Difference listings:

╭──

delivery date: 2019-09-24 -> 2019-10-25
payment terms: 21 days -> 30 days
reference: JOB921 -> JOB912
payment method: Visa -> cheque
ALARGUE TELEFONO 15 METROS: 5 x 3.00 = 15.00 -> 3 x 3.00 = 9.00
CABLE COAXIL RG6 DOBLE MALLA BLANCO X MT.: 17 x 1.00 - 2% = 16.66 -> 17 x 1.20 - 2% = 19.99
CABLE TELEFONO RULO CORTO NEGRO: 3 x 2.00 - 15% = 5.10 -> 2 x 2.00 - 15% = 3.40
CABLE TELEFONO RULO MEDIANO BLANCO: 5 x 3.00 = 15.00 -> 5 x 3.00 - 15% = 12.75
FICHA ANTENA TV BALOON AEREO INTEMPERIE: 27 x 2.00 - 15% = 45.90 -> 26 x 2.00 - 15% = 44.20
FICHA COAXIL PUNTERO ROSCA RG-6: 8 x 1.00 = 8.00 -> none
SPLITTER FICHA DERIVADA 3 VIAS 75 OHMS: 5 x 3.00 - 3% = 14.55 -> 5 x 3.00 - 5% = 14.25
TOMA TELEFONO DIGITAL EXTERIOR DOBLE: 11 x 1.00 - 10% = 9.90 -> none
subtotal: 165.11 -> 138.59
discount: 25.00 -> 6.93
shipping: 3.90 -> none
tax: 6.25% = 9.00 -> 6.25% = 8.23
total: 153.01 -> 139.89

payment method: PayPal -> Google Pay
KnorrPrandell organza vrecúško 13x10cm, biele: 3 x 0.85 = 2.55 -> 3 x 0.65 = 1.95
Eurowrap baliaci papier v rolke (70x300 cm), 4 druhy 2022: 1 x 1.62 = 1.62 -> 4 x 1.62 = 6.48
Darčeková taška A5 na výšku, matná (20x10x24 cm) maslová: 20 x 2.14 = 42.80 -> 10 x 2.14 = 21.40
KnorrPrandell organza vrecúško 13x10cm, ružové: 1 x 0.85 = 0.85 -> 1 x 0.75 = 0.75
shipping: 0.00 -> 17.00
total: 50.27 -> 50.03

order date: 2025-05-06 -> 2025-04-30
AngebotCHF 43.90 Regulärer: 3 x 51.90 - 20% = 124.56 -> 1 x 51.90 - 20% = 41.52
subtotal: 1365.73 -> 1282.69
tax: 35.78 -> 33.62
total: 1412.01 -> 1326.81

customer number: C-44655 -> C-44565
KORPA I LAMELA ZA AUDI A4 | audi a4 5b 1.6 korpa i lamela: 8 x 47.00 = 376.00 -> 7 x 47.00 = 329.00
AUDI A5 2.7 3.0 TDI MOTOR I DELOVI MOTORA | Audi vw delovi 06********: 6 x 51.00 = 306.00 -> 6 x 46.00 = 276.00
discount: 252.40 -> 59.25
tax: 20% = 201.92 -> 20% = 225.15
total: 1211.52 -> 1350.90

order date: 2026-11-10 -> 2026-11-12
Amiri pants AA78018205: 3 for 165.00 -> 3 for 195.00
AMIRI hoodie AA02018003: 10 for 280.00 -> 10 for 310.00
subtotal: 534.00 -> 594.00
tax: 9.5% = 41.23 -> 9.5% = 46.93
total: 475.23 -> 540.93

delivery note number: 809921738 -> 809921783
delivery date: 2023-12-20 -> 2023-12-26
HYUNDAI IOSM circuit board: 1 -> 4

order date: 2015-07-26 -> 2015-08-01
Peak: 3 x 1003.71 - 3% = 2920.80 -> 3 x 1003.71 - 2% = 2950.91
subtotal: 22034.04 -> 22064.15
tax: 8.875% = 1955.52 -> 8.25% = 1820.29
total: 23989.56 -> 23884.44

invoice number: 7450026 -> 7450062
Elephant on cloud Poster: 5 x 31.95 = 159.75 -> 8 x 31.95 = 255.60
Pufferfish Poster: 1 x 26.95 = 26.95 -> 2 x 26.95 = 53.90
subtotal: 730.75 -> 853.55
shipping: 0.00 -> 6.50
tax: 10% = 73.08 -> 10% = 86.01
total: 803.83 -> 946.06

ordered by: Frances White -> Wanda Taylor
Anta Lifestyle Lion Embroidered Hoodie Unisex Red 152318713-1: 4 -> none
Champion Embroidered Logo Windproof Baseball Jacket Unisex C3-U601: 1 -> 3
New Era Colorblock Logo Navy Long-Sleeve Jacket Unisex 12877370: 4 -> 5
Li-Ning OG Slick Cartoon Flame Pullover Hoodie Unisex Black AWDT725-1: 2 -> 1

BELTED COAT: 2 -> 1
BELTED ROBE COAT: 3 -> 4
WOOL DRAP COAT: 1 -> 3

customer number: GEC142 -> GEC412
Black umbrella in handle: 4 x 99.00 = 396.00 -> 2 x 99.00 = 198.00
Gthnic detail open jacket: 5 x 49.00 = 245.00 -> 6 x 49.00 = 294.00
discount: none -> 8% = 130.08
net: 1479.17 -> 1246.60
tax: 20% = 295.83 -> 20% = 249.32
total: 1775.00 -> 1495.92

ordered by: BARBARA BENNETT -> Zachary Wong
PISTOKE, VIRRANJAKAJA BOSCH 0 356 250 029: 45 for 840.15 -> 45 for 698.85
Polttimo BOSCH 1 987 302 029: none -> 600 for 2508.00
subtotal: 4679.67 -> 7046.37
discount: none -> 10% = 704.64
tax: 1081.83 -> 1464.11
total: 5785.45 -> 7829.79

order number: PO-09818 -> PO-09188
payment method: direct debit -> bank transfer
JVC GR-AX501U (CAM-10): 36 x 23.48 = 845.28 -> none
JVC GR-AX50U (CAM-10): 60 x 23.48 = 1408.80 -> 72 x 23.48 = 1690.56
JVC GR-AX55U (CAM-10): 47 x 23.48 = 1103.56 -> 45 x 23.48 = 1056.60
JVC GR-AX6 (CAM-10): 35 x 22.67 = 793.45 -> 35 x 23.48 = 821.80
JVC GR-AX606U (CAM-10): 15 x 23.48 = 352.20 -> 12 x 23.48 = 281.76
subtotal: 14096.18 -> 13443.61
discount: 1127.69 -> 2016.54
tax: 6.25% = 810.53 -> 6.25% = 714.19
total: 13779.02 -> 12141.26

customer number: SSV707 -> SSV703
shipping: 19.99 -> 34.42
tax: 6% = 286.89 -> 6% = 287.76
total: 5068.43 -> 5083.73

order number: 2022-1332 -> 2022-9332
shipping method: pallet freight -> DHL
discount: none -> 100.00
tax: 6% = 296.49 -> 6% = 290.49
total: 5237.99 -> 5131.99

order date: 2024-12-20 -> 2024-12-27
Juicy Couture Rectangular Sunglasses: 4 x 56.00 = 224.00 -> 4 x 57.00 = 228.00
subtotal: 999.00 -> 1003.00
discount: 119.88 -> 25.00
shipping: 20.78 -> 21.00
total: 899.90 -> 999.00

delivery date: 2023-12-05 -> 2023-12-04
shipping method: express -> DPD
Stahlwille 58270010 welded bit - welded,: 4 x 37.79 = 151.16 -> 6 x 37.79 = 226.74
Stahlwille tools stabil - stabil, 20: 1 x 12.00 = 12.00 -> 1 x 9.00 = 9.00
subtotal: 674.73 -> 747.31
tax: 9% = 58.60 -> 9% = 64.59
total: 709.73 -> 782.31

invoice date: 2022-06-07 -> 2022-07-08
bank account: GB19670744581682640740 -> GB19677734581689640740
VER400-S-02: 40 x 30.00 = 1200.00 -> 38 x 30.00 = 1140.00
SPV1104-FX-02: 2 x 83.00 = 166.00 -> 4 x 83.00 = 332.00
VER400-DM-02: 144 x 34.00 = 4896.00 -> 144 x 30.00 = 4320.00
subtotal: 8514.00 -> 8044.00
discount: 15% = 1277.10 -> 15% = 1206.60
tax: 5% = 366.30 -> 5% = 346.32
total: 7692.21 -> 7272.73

╰──

--- Action item ---
Every line above from the line with "payment terms: 21 days -> 30 days" to the line with "KnorrPrandell organza vrecúško 13x10cm, biele: 3" is wanted, ends included; write them out exactly and add no other line.

--- Task answer ---
payment terms: 21 days -> 30 days
reference: JOB921 -> JOB912
payment method: Visa -> cheque
ALARGUE TELEFONO 15 METROS: 5 x 3.00 = 15.00 -> 3 x 3.00 = 9.00
CABLE COAXIL RG6 DOBLE MALLA BLANCO X MT.: 17 x 1.00 - 2% = 16.66 -> 17 x 1.20 - 2% = 19.99
CABLE TELEFONO RULO CORTO NEGRO: 3 x 2.00 - 15% = 5.10 -> 2 x 2.00 - 15% = 3.40
CABLE TELEFONO RULO MEDIANO BLANCO: 5 x 3.00 = 15.00 -> 5 x 3.00 - 15% = 12.75
FICHA ANTENA TV BALOON AEREO INTEMPERIE: 27 x 2.00 - 15% = 45.90 -> 26 x 2.00 - 15% = 44.20
FICHA COAXIL PUNTERO ROSCA RG-6: 8 x 1.00 = 8.00 -> none
SPLITTER FICHA DERIVADA 3 VIAS 75 OHMS: 5 x 3.00 - 3% = 14.55 -> 5 x 3.00 - 5% = 14.25
TOMA TELEFONO DIGITAL EXTERIOR DOBLE: 11 x 1.00 - 10% = 9.90 -> none
subtotal: 165.11 -> 138.59
discount: 25.00 -> 6.93
shipping: 3.90 -> none
tax: 6.25% = 9.00 -> 6.25% = 8.23
total: 153.01 -> 139.89

payment method: PayPal -> Google Pay
KnorrPrandell organza vrecúško 13x10cm, biele: 3 x 0.85 = 2.55 -> 3 x 0.65 = 1.95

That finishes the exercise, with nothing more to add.